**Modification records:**
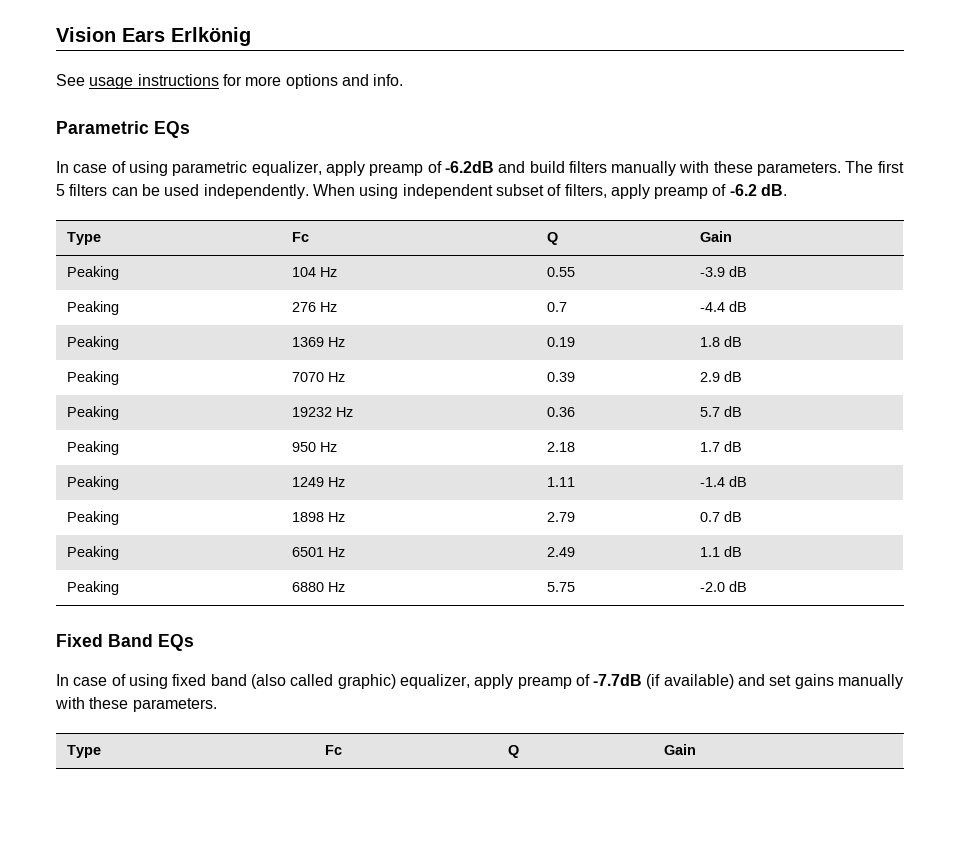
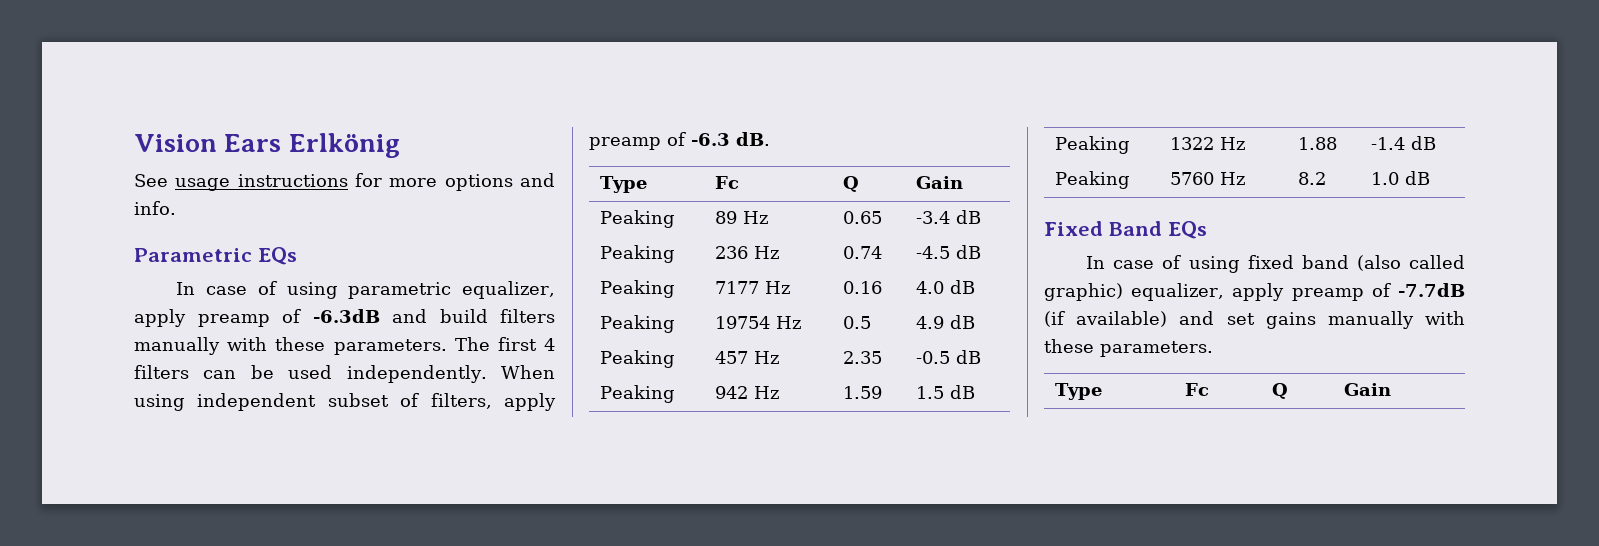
[444,161,494,173] -6.2dB -> [312,309,380,323] -6.3dB
[56,184,65,196] 5 -> [544,338,555,351] 4
[729,184,757,196] -6.2 -> [691,133,730,146] -6.3
[292,267,338,277] [547,267,576,277] [700,266,748,277] [67,301,120,315] [292,302,338,312] [547,302,568,312] [700,301,748,312] [67,336,120,350] [292,337,346,347] [547,337,576,347] [700,336,743,347] [67,371,120,385] [292,372,346,382] [547,372,576,382] [700,371,743,382] [67,406,120,420] [292,407,354,417] [547,407,576,417] [700,406,743,417] [67,441,120,455] [292,442,338,452] [547,442,576,452] [700,441,743,452] [67,476,120,490] [292,477,346,487] [547,477,576,487] 104 Hz | 0.55 | -3.9 dB // Peaking | 276 Hz | 0.7 | -4.4 dB // Peaking | 1369 Hz | 0.19 | 1.8 dB // Peaking | 7070 Hz | 0.39 | 2.9 dB // Peaking | 19232 Hz | 0.36 | 5.7 dB // Peaking | 950 Hz | 2.18 | 1.7 dB // Peaking | 1249 Hz | 1.11 -> [714,211,768,224] [842,211,882,224] [915,210,981,224] [599,245,675,263] [714,246,779,259] [842,246,882,259] [915,245,981,259] [599,280,675,298] [714,281,790,294] [842,281,882,294] [915,280,975,294] [599,315,675,333] [714,316,801,329] [842,316,871,329] [915,315,975,329] [599,350,675,368] [714,351,779,364] [842,351,882,364] [915,350,981,364] [599,385,675,403] [714,386,779,399] [842,386,882,399] [915,385,975,399] [1054,136,1130,154] [1169,137,1245,150] [1297,137,1337,150] 89 Hz | 0.65 | -3.4 dB // Peaking | 236 Hz | 0.74 | -4.5 dB // Peaking | 7177 Hz | 0.16 | 4.0 dB // Peaking | 19754 Hz | 0.5 | 4.9 dB // Peaking | 457 Hz | 2.35 | -0.5 dB // Peaking | 942 Hz | 1.59 | 1.5 dB // Peaking | 1322 Hz | 1.88
[292,512,346,522] [547,512,576,522] [700,511,743,522] [67,546,120,560] [292,547,346,557] [547,547,576,557] [700,546,743,557] [67,581,120,595] [292,582,346,592] [547,582,576,592] [700,582,726,592] 1898 Hz | 2.79 | 0.7 dB // Peaking | 6501 Hz | 2.49 | 1.1 dB // Peaking | 6880 Hz | 5.75 | -2.0 -> [1169,172,1245,185] [1297,172,1326,185] [1370,172,1399,185] 5760 Hz | 8.2 | 1.0

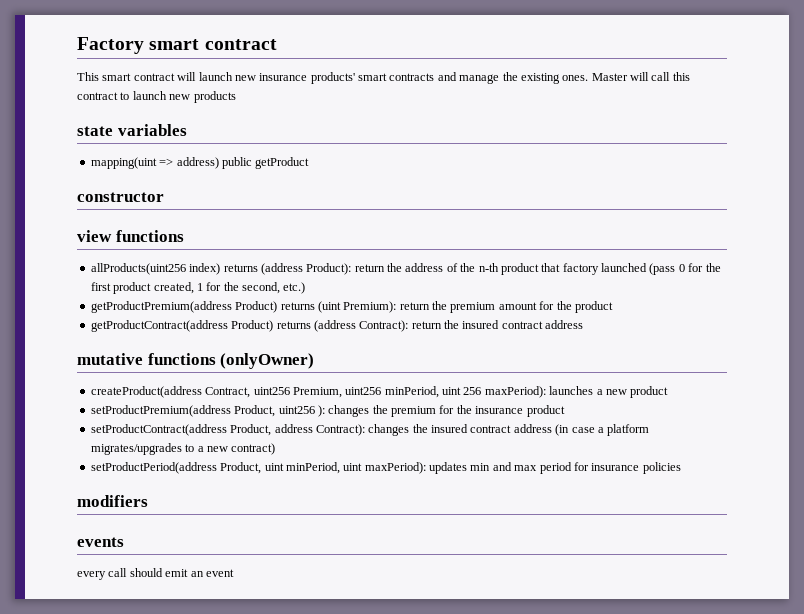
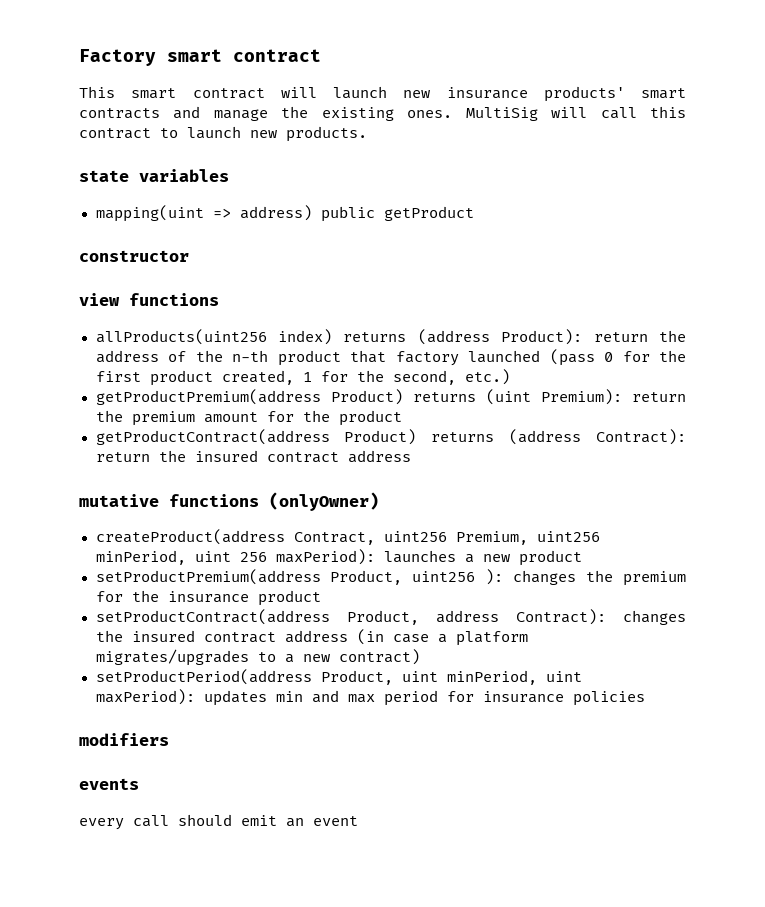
[591,73,628,81] Master -> [465,107,538,121] MultiSig
[193,91,236,103] products -> [286,126,367,142] products.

**TASK STATEMENT:** Return the records word for word, leaving every picture out of the copy.

**EXERCISE OUTPUT:**
[444,161,494,173] -6.2dB -> [312,309,380,323] -6.3dB
[56,184,65,196] 5 -> [544,338,555,351] 4
[729,184,757,196] -6.2 -> [691,133,730,146] -6.3
[292,267,338,277] [547,267,576,277] [700,266,748,277] [67,301,120,315] [292,302,338,312] [547,302,568,312] [700,301,748,312] [67,336,120,350] [292,337,346,347] [547,337,576,347] [700,336,743,347] [67,371,120,385] [292,372,346,382] [547,372,576,382] [700,371,743,382] [67,406,120,420] [292,407,354,417] [547,407,576,417] [700,406,743,417] [67,441,120,455] [292,442,338,452] [547,442,576,452] [700,441,743,452] [67,476,120,490] [292,477,346,487] [547,477,576,487] 104 Hz | 0.55 | -3.9 dB // Peaking | 276 Hz | 0.7 | -4.4 dB // Peaking | 1369 Hz | 0.19 | 1.8 dB // Peaking | 7070 Hz | 0.39 | 2.9 dB // Peaking | 19232 Hz | 0.36 | 5.7 dB // Peaking | 950 Hz | 2.18 | 1.7 dB // Peaking | 1249 Hz | 1.11 -> [714,211,768,224] [842,211,882,224] [915,210,981,224] [599,245,675,263] [714,246,779,259] [842,246,882,259] [915,245,981,259] [599,280,675,298] [714,281,790,294] [842,281,882,294] [915,280,975,294] [599,315,675,333] [714,316,801,329] [842,316,871,329] [915,315,975,329] [599,350,675,368] [714,351,779,364] [842,351,882,364] [915,350,981,364] [599,385,675,403] [714,386,779,399] [842,386,882,399] [915,385,975,399] [1054,136,1130,154] [1169,137,1245,150] [1297,137,1337,150] 89 Hz | 0.65 | -3.4 dB // Peaking | 236 Hz | 0.74 | -4.5 dB // Peaking | 7177 Hz | 0.16 | 4.0 dB // Peaking | 19754 Hz | 0.5 | 4.9 dB // Peaking | 457 Hz | 2.35 | -0.5 dB // Peaking | 942 Hz | 1.59 | 1.5 dB // Peaking | 1322 Hz | 1.88
[292,512,346,522] [547,512,576,522] [700,511,743,522] [67,546,120,560] [292,547,346,557] [547,547,576,557] [700,546,743,557] [67,581,120,595] [292,582,346,592] [547,582,576,592] [700,582,726,592] 1898 Hz | 2.79 | 0.7 dB // Peaking | 6501 Hz | 2.49 | 1.1 dB // Peaking | 6880 Hz | 5.75 | -2.0 -> [1169,172,1245,185] [1297,172,1326,185] [1370,172,1399,185] 5760 Hz | 8.2 | 1.0

[591,73,628,81] Master -> [465,107,538,121] MultiSig
[193,91,236,103] products -> [286,126,367,142] products.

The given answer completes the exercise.